Slurm Fairshare Score
Fairshare and Equitable Use of the Supercomputer
Computational resources on the supercomputer are free for ASU faculty, students, and collaborators. To keep availability equitable, submitted jobs in the queue are prioritized based on recent usage via the submitting user’s Fairshare score, which scales a base priority by a factor dependent on recent usage from zero to one. A user’s fairshare halves for every 10,000 core-hour equivalents (CHE) of usage, e.g., 20,000 CHE consumed today would reduce a user’s fairshare to 0.25. More specifically, FairShare = 2^{-current_core_hour_equivalent_usage / 10,000}
.
Usage is “forgotten” at an exponential rate, with a half-life of one week. For instance 20,000 CHE consumed today would be “remembered” as 10,000 a week from now, and after 26 weeks, as 1.07 core-second equivalents. For more details on the way fairshare is dynamically controlled on RC’s systems, see this 2020 PEARC proceedings paper.
CHE are tracked based on a linear combination of different hardware allocations, i.e.,
CHE = (core-hour equivalents) = (
(number of cores)
+ (total RAM allocated) / (4 GiB)
+ 3 * (number of Multi-Instance GPU slices)
+ 20 * (number of A30 GPUs)
+ 25 * (number of A100 GPUs)
) * (job runtime)
Thus, utilizing a single core with four GiB of RAM and one A100 GPU for four hours would equate to approximately 108 CHE. Researchers who carefully manage their hardware allocations to maximize job efficiency (see our documentation page on seff
and mysacct
for tools to track efficiency) will experience less impact on their FairShare.

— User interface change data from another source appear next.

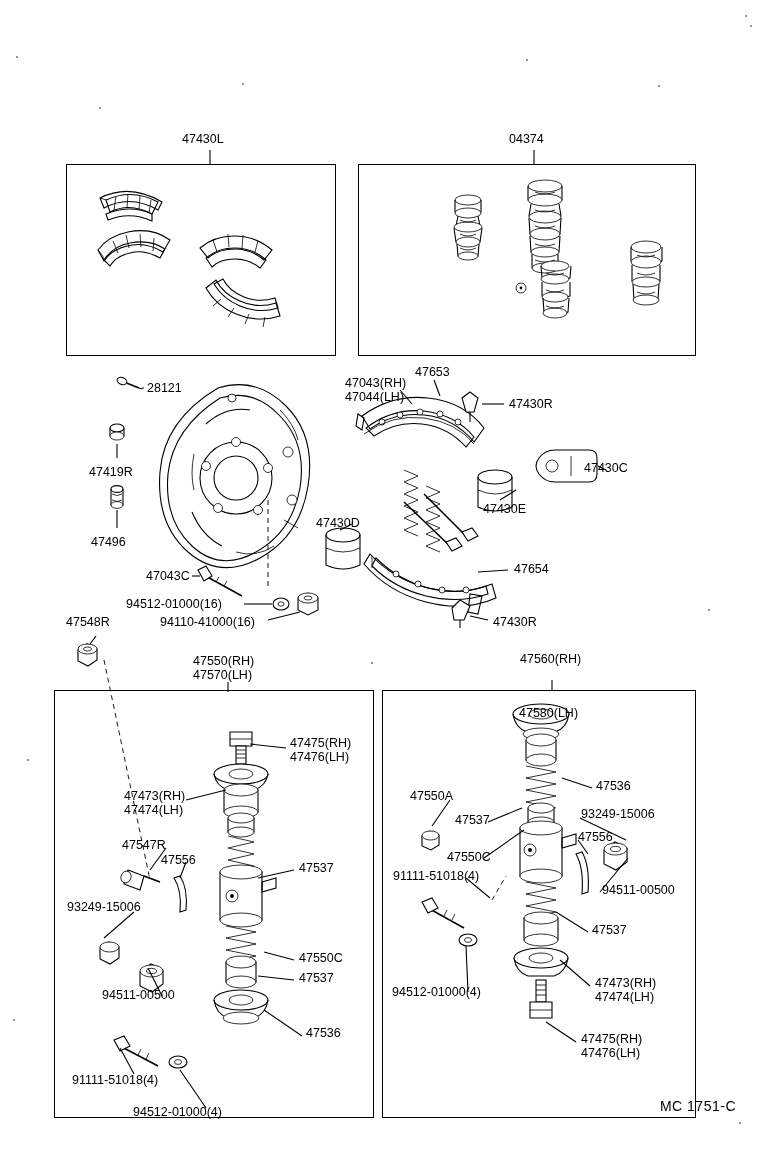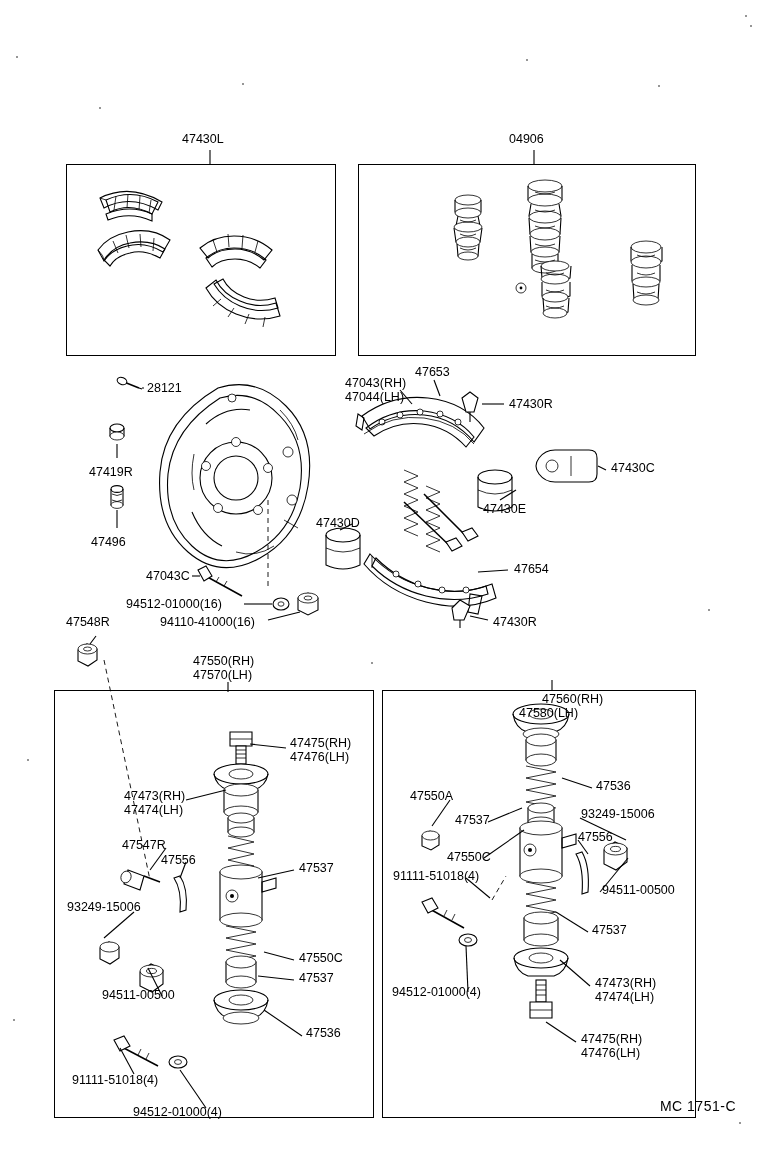"04906" div.lbl { text: 04906 -> 04374 }
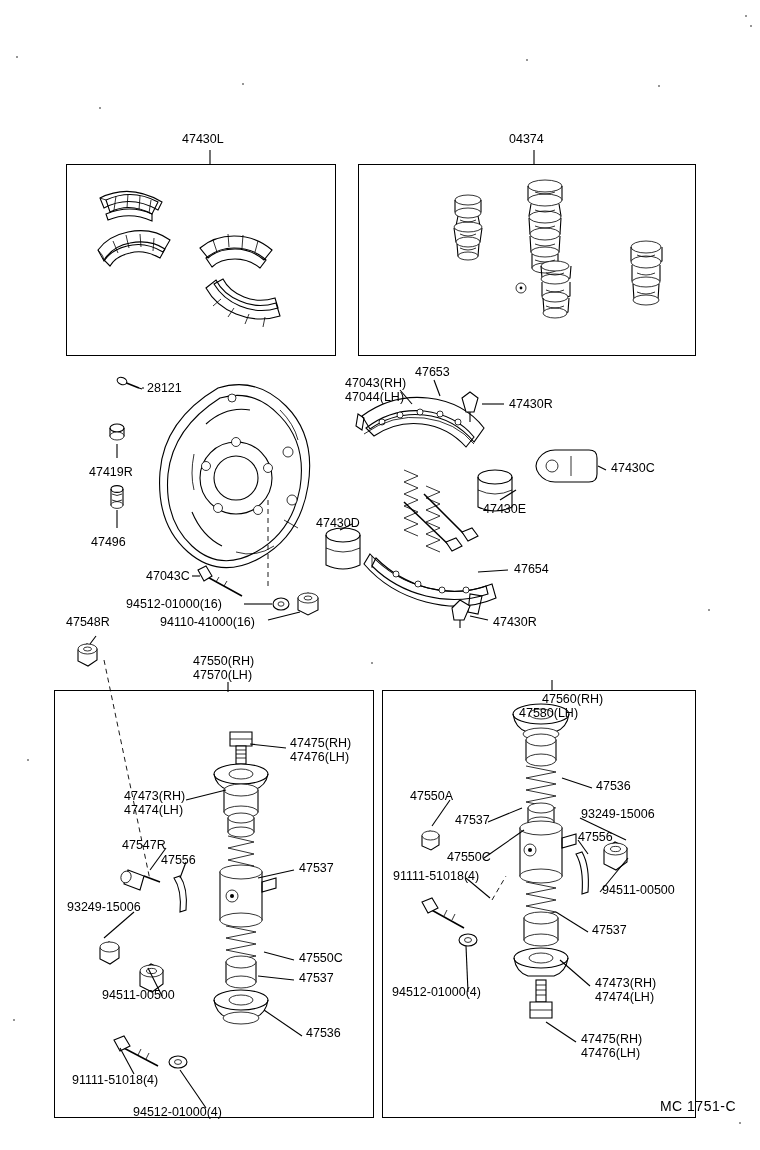"47430C" div.lbl { left: 611px -> 584px }
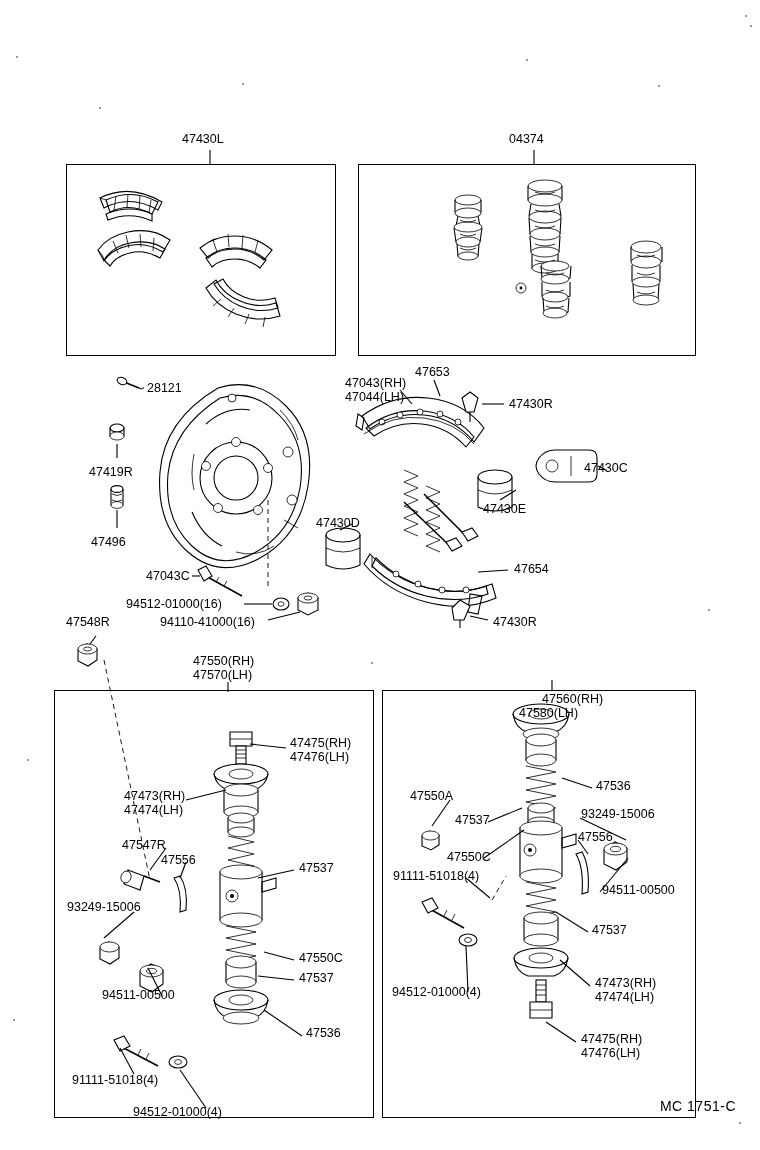"47560(RH)" div.lbl { left: 542px -> 520px; margin-top: 40px -> none }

All jobs will eventually run; however, researchers with higher recent utilization (resulting in a lower score) may experience longer wait times as other jobs are prioritized.
Requesting more or fewer resources does not affect your position in line. However, if your job requires resources that do not hinder any other user with a greater fairshare, it becomes eligible for back-filling, allowing it to be prioritized for immediate processing.